*** Exercise input ***

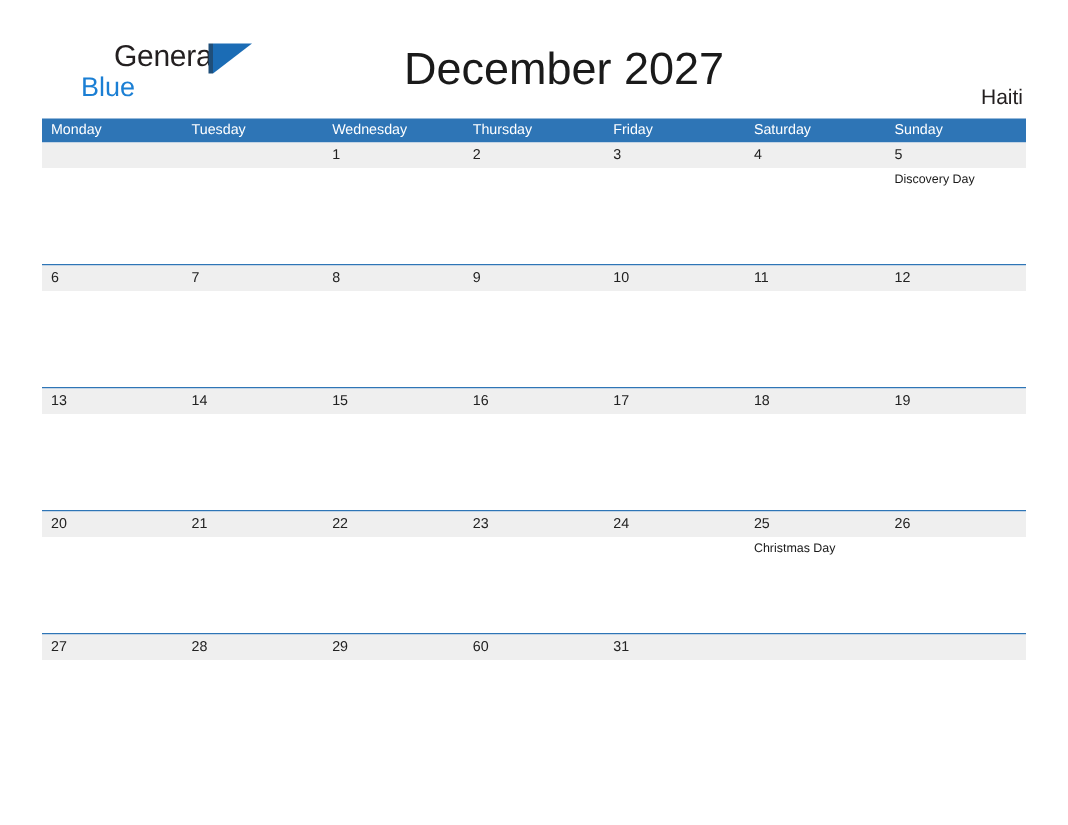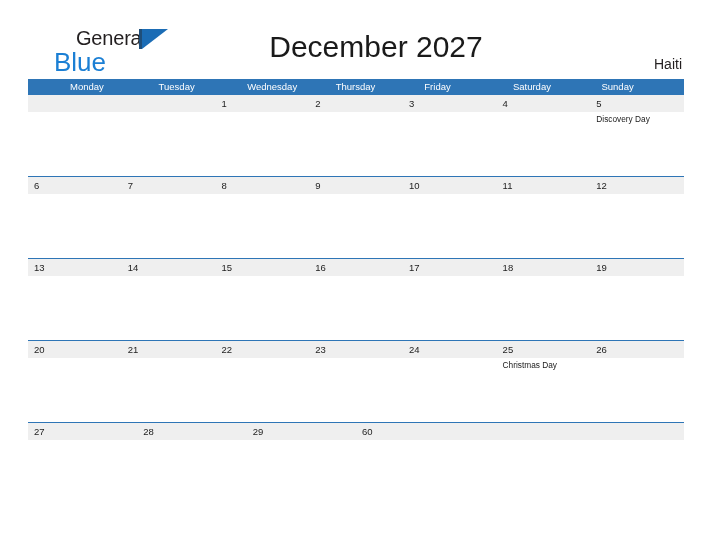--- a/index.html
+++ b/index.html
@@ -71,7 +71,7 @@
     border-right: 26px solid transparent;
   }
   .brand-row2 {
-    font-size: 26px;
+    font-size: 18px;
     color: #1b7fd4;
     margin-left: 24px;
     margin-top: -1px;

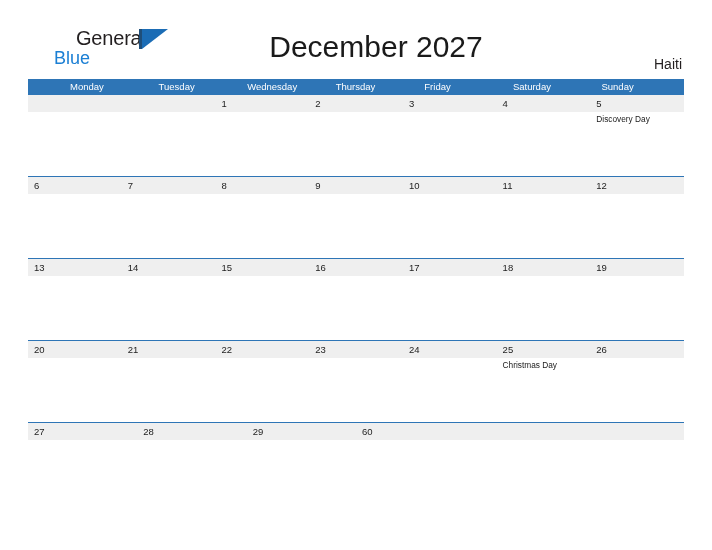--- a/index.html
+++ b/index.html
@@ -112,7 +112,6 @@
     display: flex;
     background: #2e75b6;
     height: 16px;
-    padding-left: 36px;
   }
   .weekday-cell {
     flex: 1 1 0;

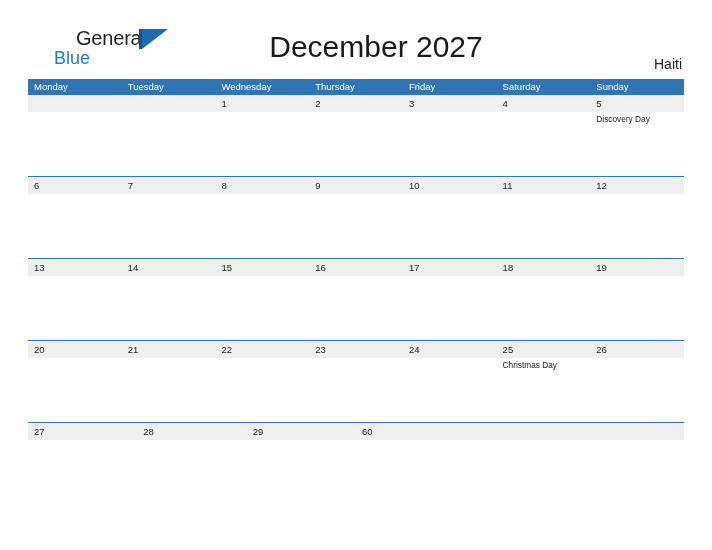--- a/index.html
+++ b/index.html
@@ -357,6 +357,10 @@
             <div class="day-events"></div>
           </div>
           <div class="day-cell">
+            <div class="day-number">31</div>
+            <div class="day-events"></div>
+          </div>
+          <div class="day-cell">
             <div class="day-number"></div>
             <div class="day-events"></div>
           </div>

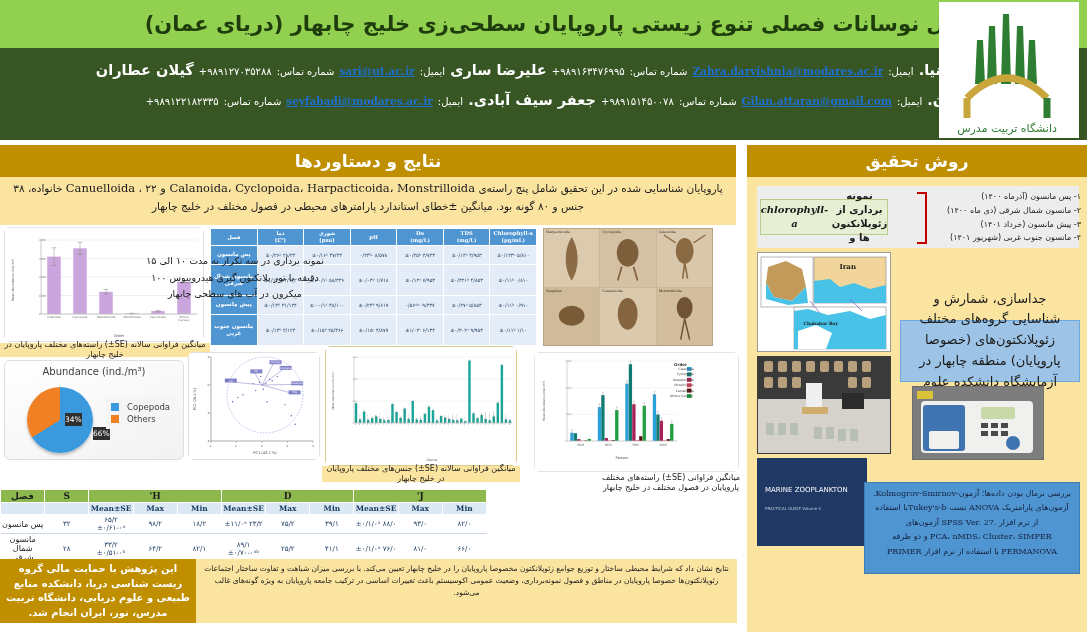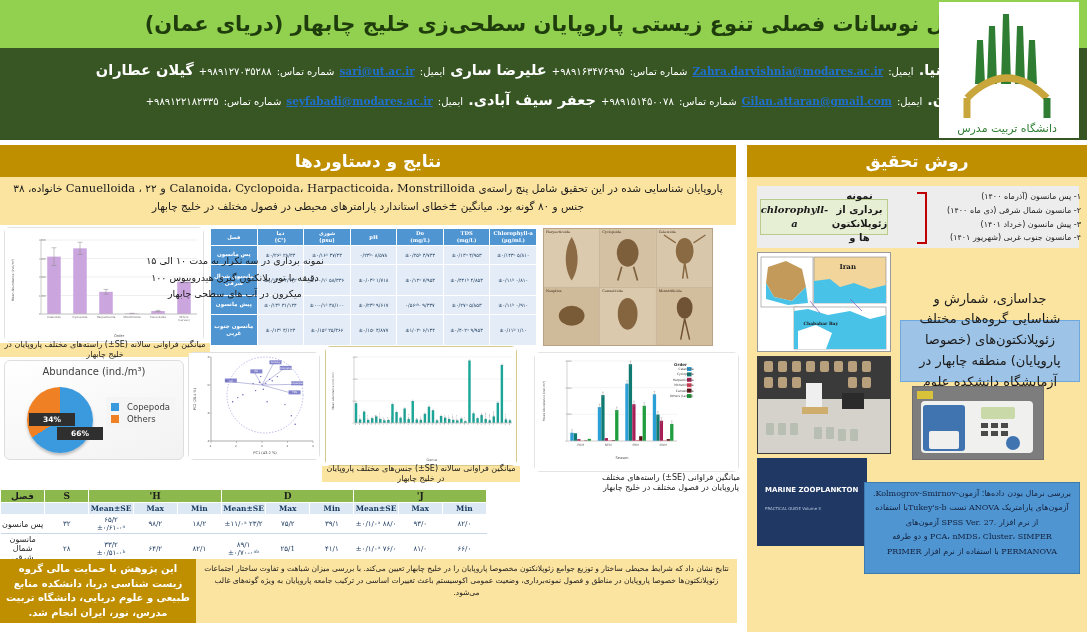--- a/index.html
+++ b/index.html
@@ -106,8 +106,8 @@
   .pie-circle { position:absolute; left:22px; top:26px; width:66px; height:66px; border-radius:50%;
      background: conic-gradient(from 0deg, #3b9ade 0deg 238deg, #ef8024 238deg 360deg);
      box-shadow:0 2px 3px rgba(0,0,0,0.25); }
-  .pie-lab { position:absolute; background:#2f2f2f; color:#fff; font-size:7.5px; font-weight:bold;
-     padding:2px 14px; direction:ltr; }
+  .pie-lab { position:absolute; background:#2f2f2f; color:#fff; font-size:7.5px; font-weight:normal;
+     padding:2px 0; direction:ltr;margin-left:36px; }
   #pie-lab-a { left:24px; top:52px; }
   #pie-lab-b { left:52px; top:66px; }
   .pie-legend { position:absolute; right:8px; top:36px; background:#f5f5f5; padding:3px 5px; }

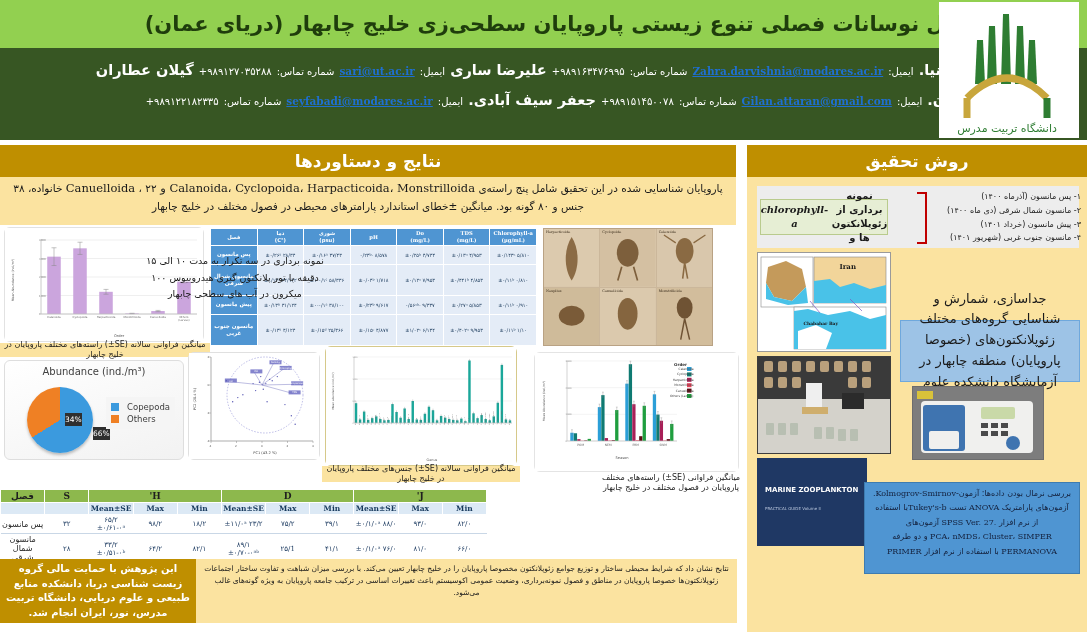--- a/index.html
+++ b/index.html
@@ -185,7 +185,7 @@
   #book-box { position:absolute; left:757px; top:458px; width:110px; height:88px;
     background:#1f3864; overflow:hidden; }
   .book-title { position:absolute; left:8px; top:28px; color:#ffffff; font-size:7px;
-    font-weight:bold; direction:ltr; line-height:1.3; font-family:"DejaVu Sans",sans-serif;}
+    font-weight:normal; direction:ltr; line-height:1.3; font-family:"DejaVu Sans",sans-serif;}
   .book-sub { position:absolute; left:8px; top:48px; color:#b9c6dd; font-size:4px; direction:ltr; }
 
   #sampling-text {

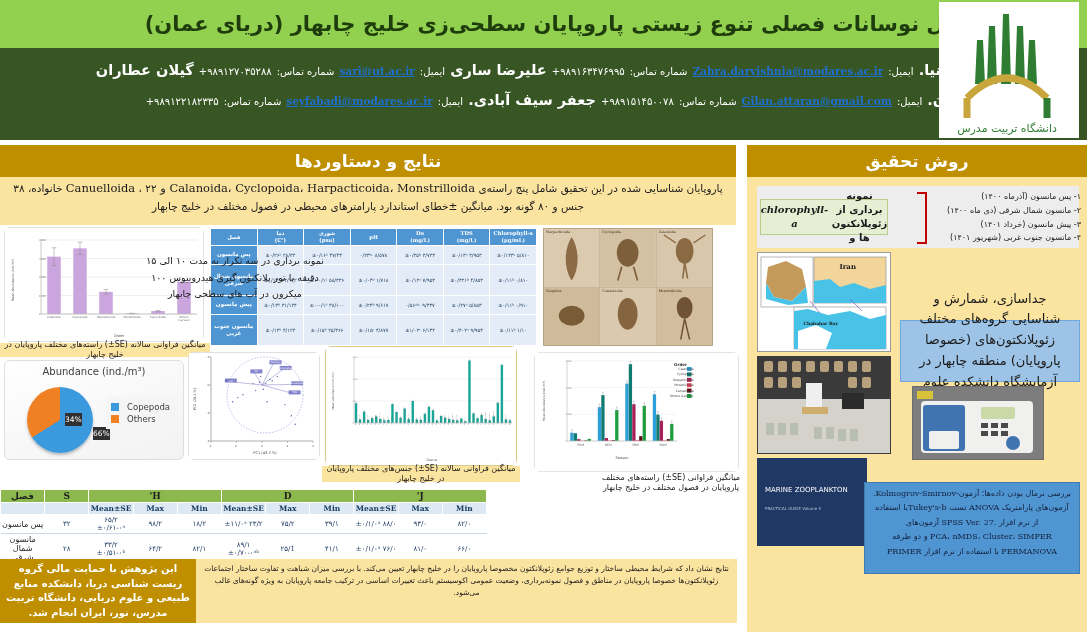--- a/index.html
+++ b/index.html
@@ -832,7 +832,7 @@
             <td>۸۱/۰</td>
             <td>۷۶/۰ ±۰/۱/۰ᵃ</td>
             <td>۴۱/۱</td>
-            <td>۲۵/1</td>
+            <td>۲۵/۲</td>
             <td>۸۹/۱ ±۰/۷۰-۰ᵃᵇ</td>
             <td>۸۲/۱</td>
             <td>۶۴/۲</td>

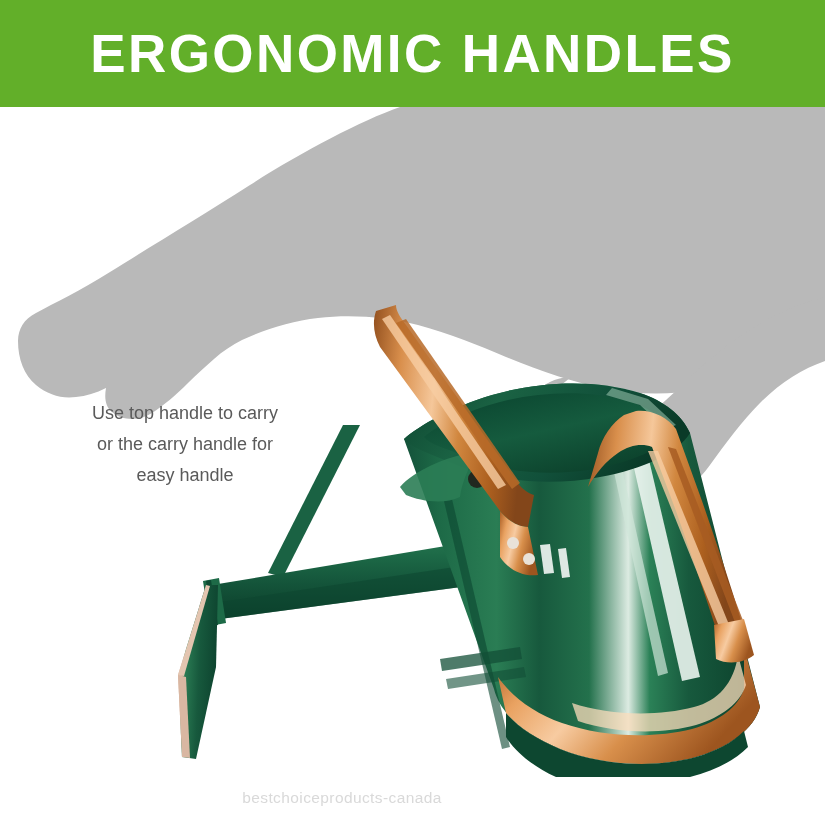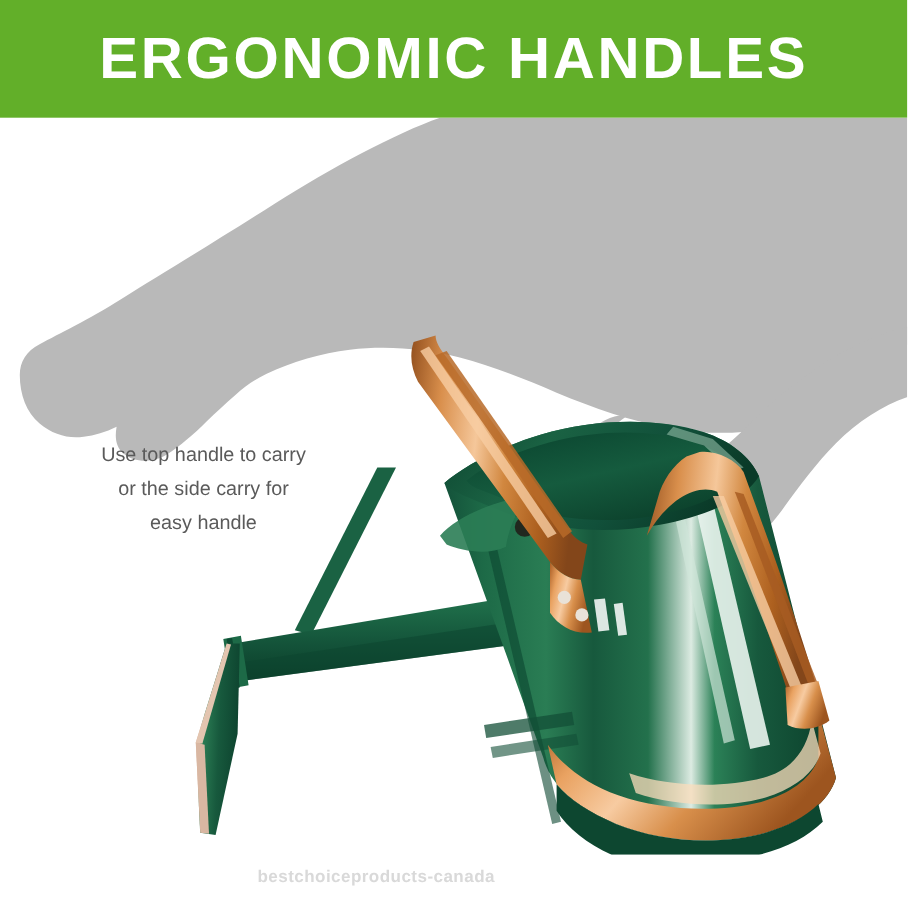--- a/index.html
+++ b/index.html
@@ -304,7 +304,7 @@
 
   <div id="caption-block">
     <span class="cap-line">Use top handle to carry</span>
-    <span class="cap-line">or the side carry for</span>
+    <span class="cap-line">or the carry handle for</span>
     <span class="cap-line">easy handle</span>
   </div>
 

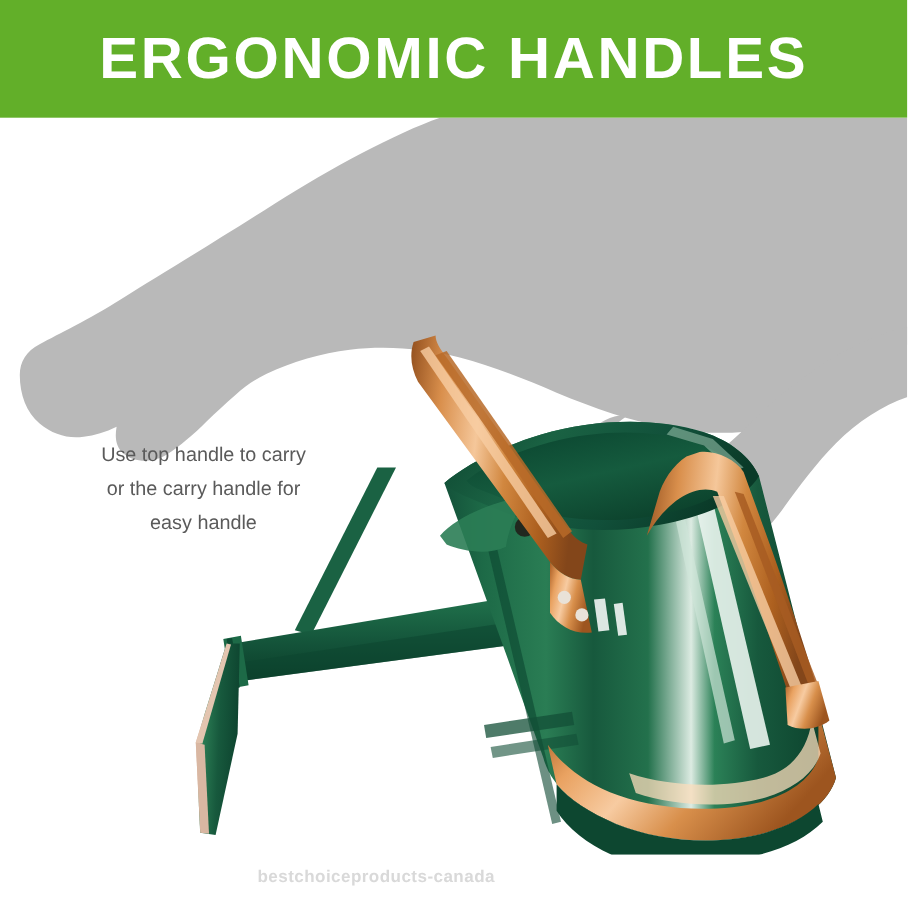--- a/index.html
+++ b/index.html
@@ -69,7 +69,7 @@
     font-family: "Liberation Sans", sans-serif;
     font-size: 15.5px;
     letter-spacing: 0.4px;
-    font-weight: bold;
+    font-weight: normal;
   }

*** End of Exercise input ***

● Exercise instructions
Report, as a bare number, how many lines above contain the string "DejaVu".

● Solution for this problem
2